# Goal of the exercise
The records underneath are to be repeated exactly, with the pictures left out.

# Records for the exercise
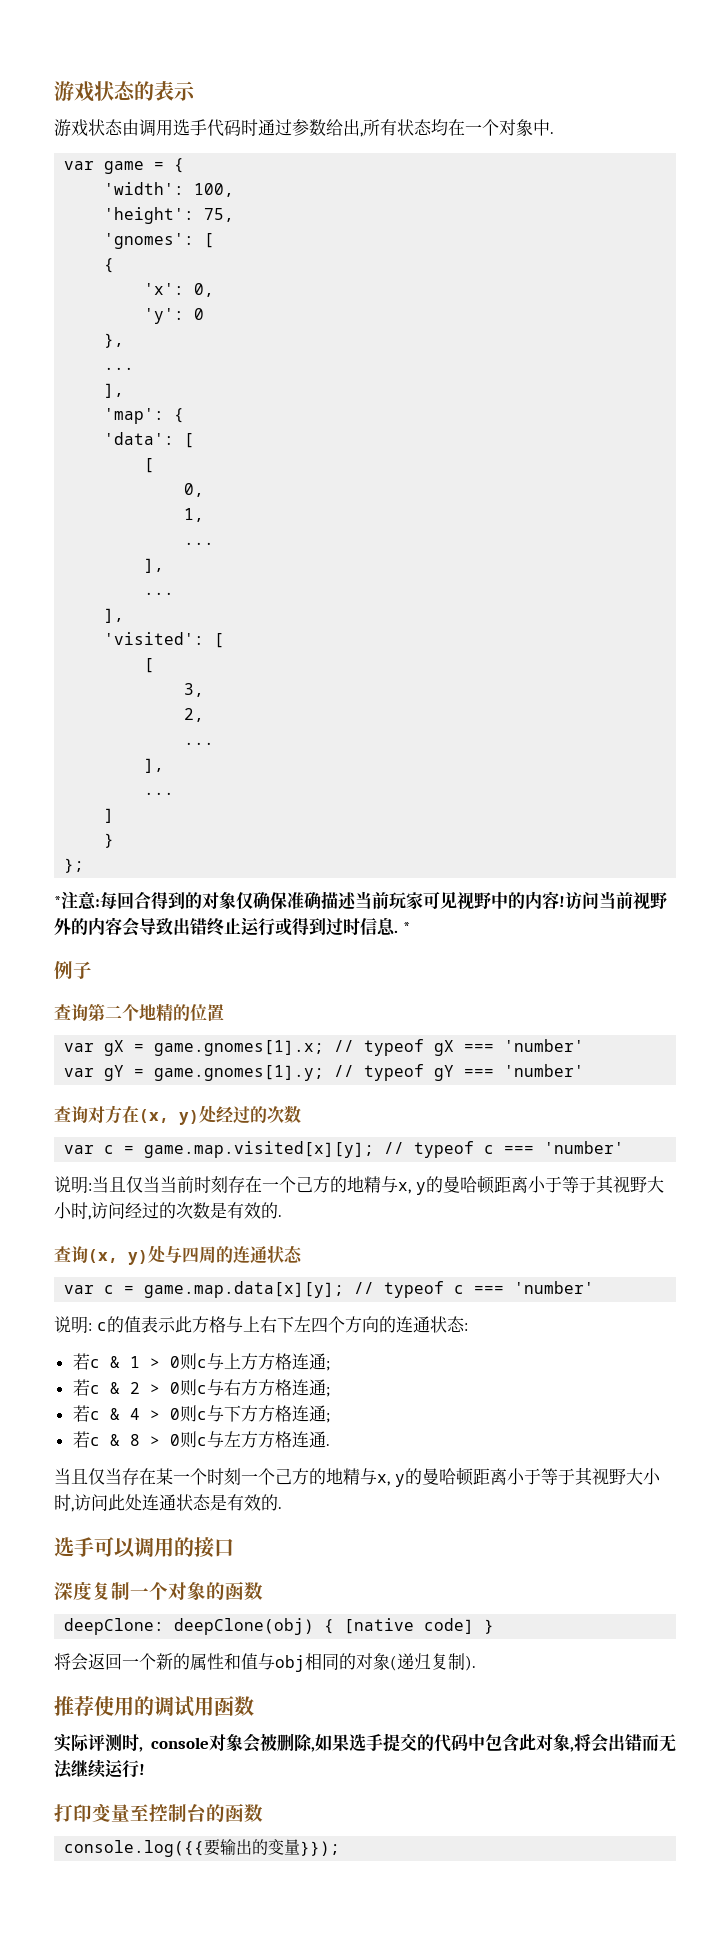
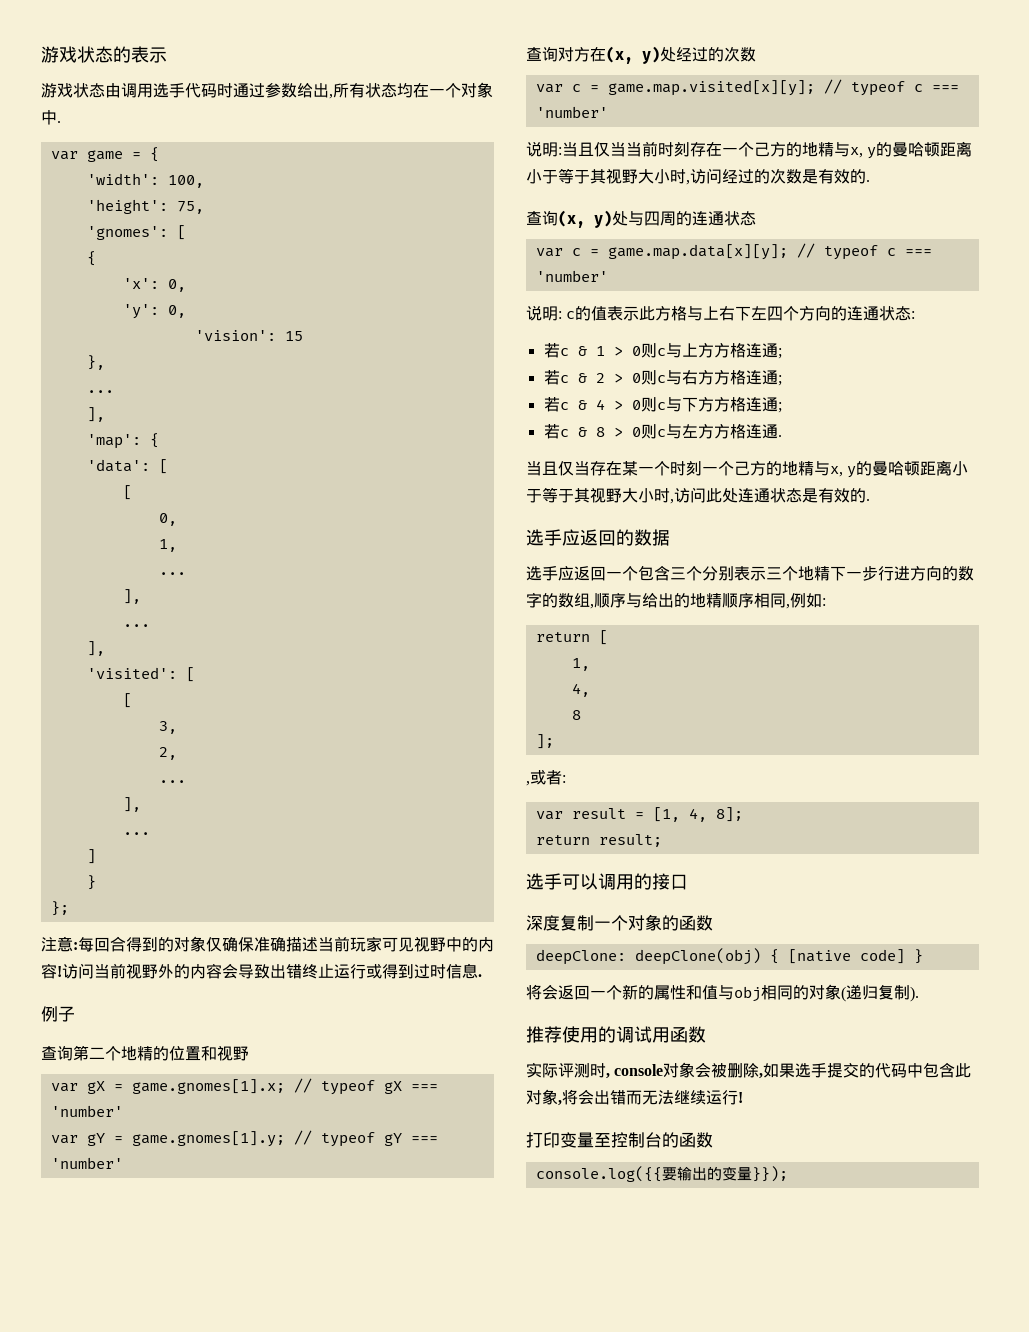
[194,308,205,320] 0 -> [167,305,186,318] [194,330,303,341] 0, // 'vision': 15
[54,896,61,907] * -> (69, 908) none
[402,922,410,933] * -> (482, 975) none
(224, 1012) none -> [201,1045,249,1061] 和视野
(282, 1508) none -> [526,529,670,546] [526,565,974,581] [526,592,826,609] [535,630,608,645] [571,658,590,671] [571,683,590,697] [571,710,581,720] [535,734,554,749] [526,770,566,786] [535,807,743,822] [535,834,662,847] // 选手应返回的数据 // 选手应返回一个包含三个分别表示三个地精下一步行进方向的数字的数组,顺序与给出的地精顺序相同,例如: // return [ // 1, // 4, // 8 // ]; // ,或者: // var result = [1, 4, 8]; // return result;

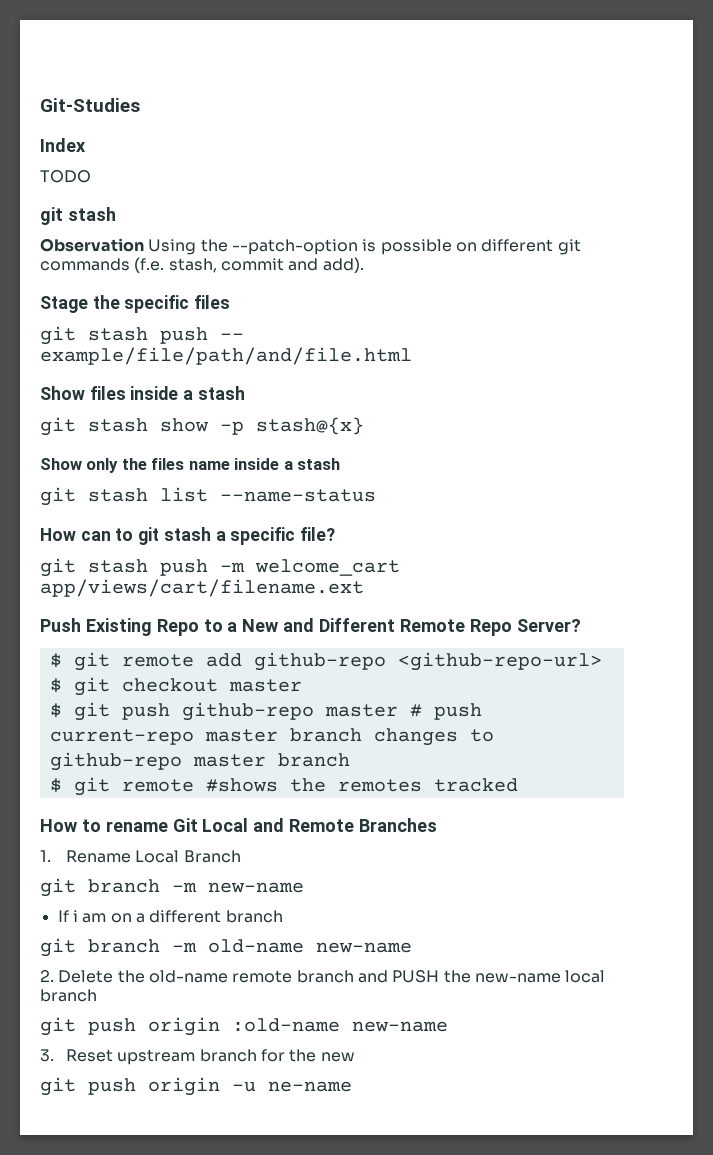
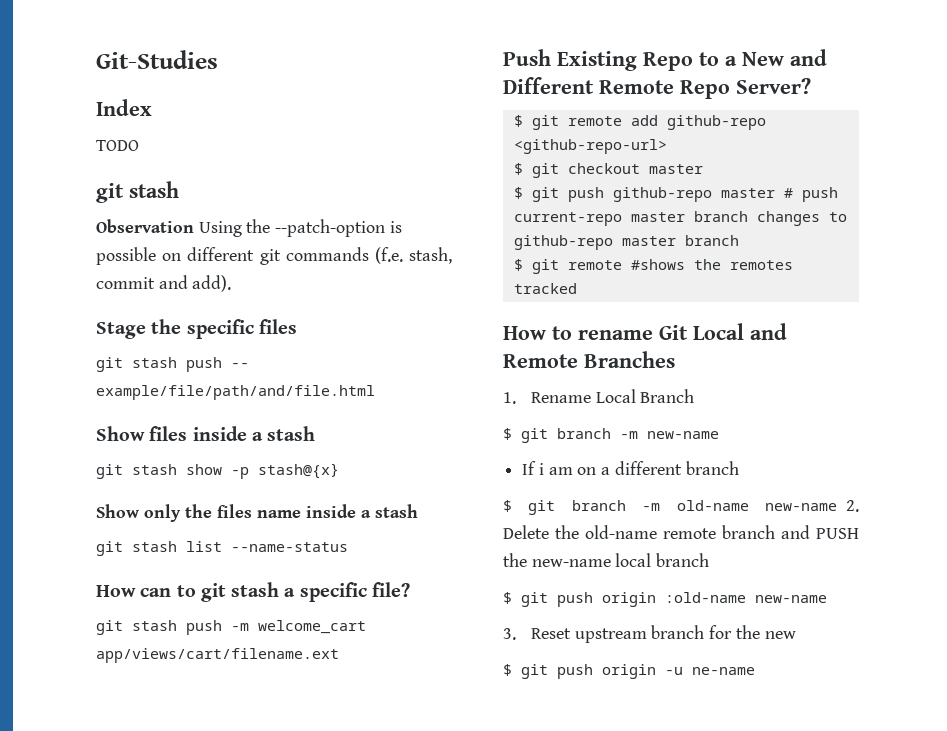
(241, 856) none -> [503,428,512,440] $
(283, 916) none -> [503,500,512,512] $
(412, 947) // -> (838, 507) none
(97, 995) none -> [503,592,512,604] $
(355, 1057) none -> [503,664,512,676] $

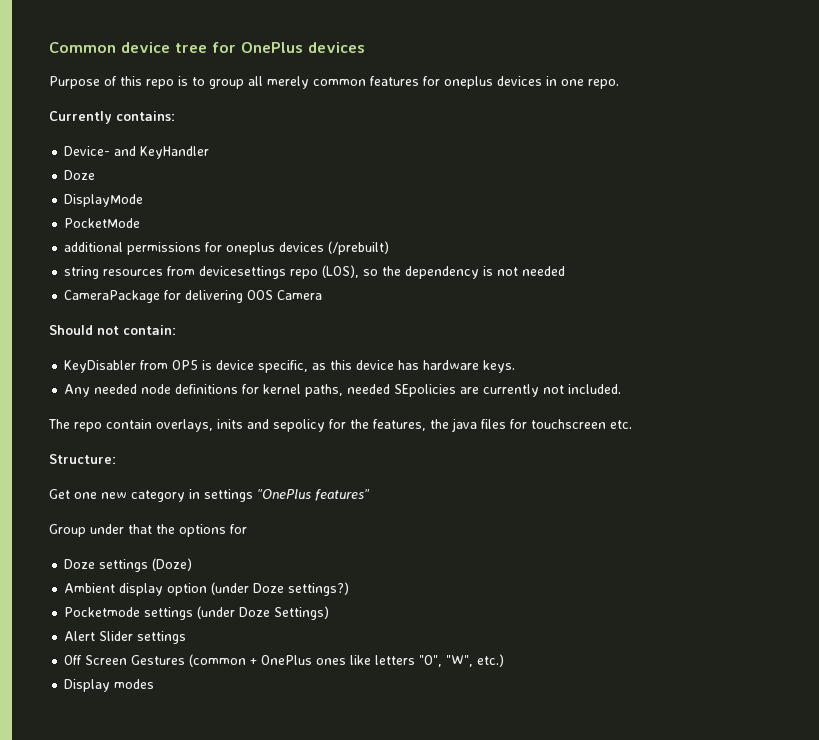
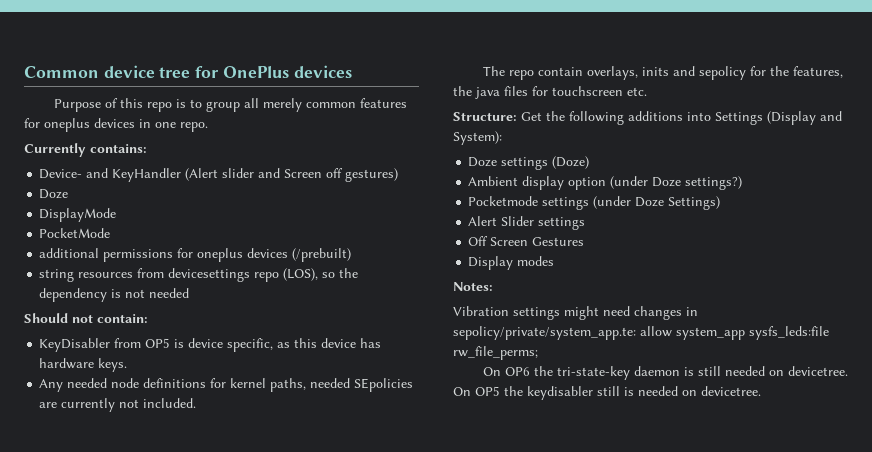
(210, 152) none -> [185,168,399,182] (Alert slider and Screen off gestures)
[64,290,323,303] // CameraPackage for delivering OOS Camera -> (190, 293) none
[49,489,370,502] [49,524,247,537] // Get one new category in settings "OnePlus features" // Group under that the options for -> [521,111,842,125] [453,131,502,145] Get the following additions into Settings (Display and System):
[189,654,505,667] [64,679,155,692] (common + OnePlus ones like letters "O", "W", etc.) // Display modes -> [468,256,555,270] [453,282,493,291] [453,306,698,320] [453,326,829,340] [453,346,538,360] [482,366,848,380] [453,386,761,400] // Display modes // Notes: // Vibration settings might need changes in sepolicy/private/system_app.te: allow system_app sysfs_leds:file rw_file_perms; // On OP6 the tri-state-key daemon is still needed on devicetree. On OP5 the keydisabler still is needed on devicetree.

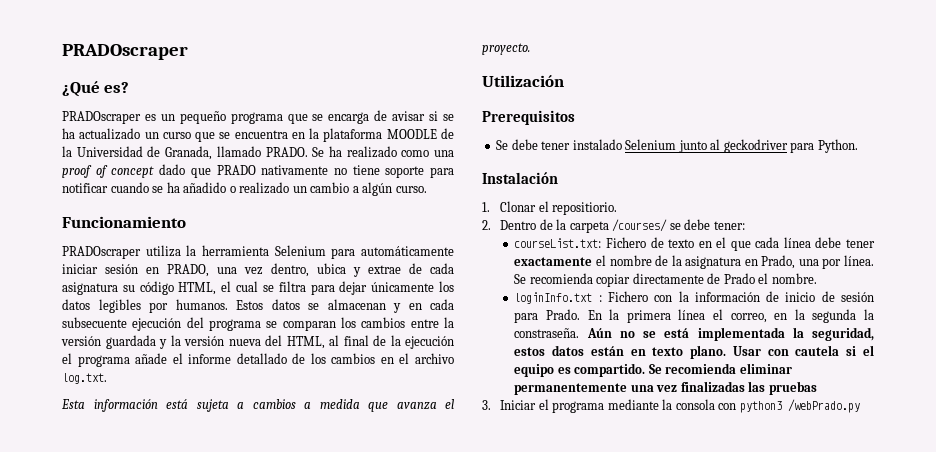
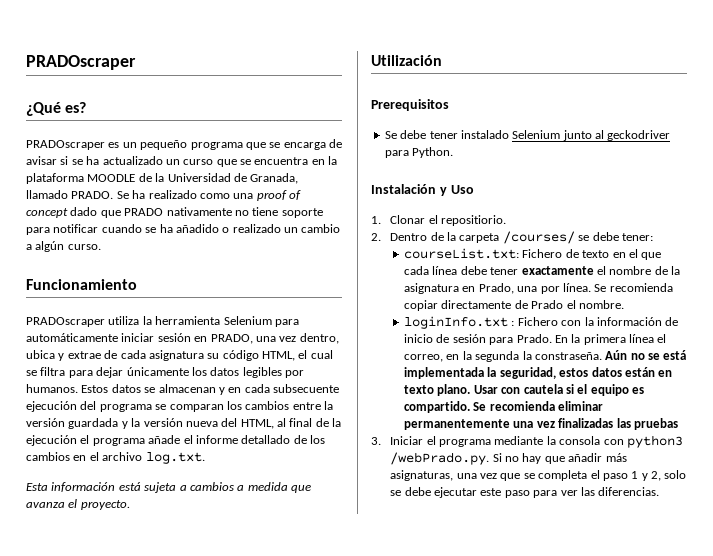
(558, 178) none -> [439,185,474,196] y Uso
[787,399,860,413] /webPrado.py -> [390,452,627,465] [390,470,687,481] [390,487,660,498] /webPrado.py. Si no hay que añadir más asignaturas, una vez que se completa el paso 1 y 2, solo se debe ejecutar este paso para ver las diferencias.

# The answer
[194,308,205,320] 0 -> [167,305,186,318] [194,330,303,341] 0, // 'vision': 15
[54,896,61,907] * -> (69, 908) none
[402,922,410,933] * -> (482, 975) none
(224, 1012) none -> [201,1045,249,1061] 和视野
(282, 1508) none -> [526,529,670,546] [526,565,974,581] [526,592,826,609] [535,630,608,645] [571,658,590,671] [571,683,590,697] [571,710,581,720] [535,734,554,749] [526,770,566,786] [535,807,743,822] [535,834,662,847] // 选手应返回的数据 // 选手应返回一个包含三个分别表示三个地精下一步行进方向的数字的数组,顺序与给出的地精顺序相同,例如: // return [ // 1, // 4, // 8 // ]; // ,或者: // var result = [1, 4, 8]; // return result;

(241, 856) none -> [503,428,512,440] $
(283, 916) none -> [503,500,512,512] $
(412, 947) // -> (838, 507) none
(97, 995) none -> [503,592,512,604] $
(355, 1057) none -> [503,664,512,676] $

(210, 152) none -> [185,168,399,182] (Alert slider and Screen off gestures)
[64,290,323,303] // CameraPackage for delivering OOS Camera -> (190, 293) none
[49,489,370,502] [49,524,247,537] // Get one new category in settings "OnePlus features" // Group under that the options for -> [521,111,842,125] [453,131,502,145] Get the following additions into Settings (Display and System):
[189,654,505,667] [64,679,155,692] (common + OnePlus ones like letters "O", "W", etc.) // Display modes -> [468,256,555,270] [453,282,493,291] [453,306,698,320] [453,326,829,340] [453,346,538,360] [482,366,848,380] [453,386,761,400] // Display modes // Notes: // Vibration settings might need changes in sepolicy/private/system_app.te: allow system_app sysfs_leds:file rw_file_perms; // On OP6 the tri-state-key daemon is still needed on devicetree. On OP5 the keydisabler still is needed on devicetree.

(558, 178) none -> [439,185,474,196] y Uso
[787,399,860,413] /webPrado.py -> [390,452,627,465] [390,470,687,481] [390,487,660,498] /webPrado.py. Si no hay que añadir más asignaturas, una vez que se completa el paso 1 y 2, solo se debe ejecutar este paso para ver las diferencias.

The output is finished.